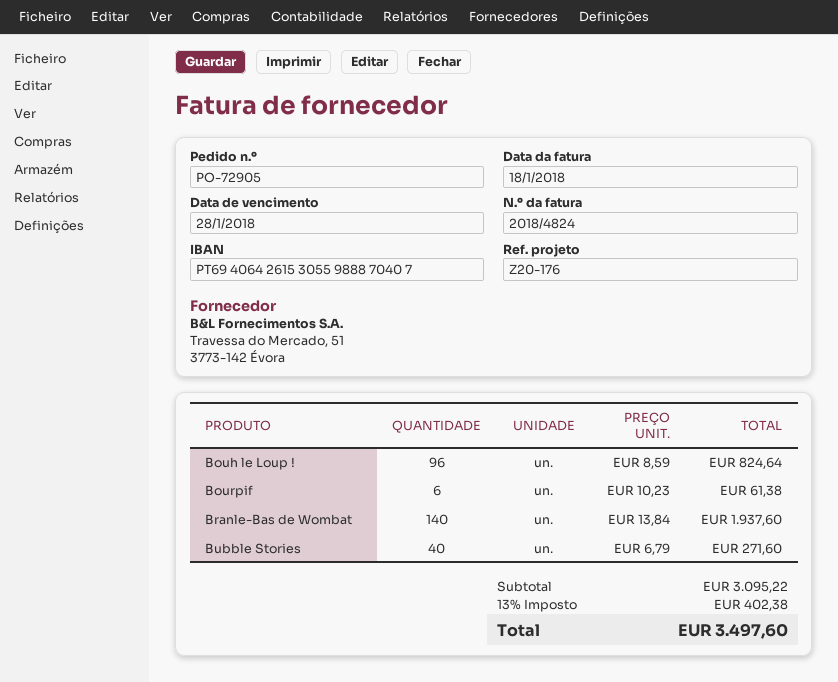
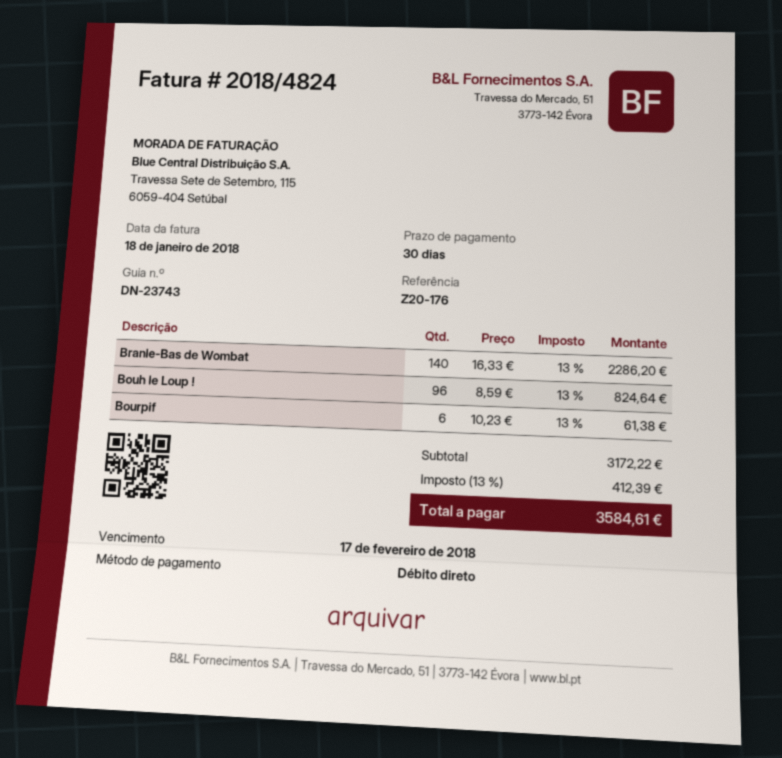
due date: 2018-01-28 -> 2018-02-17
Branle-Bas de Wombat: 140 x 13.84 = 1937.60 -> 140 x 16.33 = 2286.20
Bubble Stories: 40 x 6.79 = 271.60 -> none
subtotal: 3095.22 -> 3172.22
tax: 13% = 402.38 -> 13% = 412.39
total: 3497.60 -> 3584.61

Your task:
Nothing but the lines from the one with "Bubble Stories: 40 x 6.79 = 271.60 -> none" through the final line of the data belongs in the answer, and they must match exactly.

Solution for this exercise:
Bubble Stories: 40 x 6.79 = 271.60 -> none
subtotal: 3095.22 -> 3172.22
tax: 13% = 402.38 -> 13% = 412.39
total: 3497.60 -> 3584.61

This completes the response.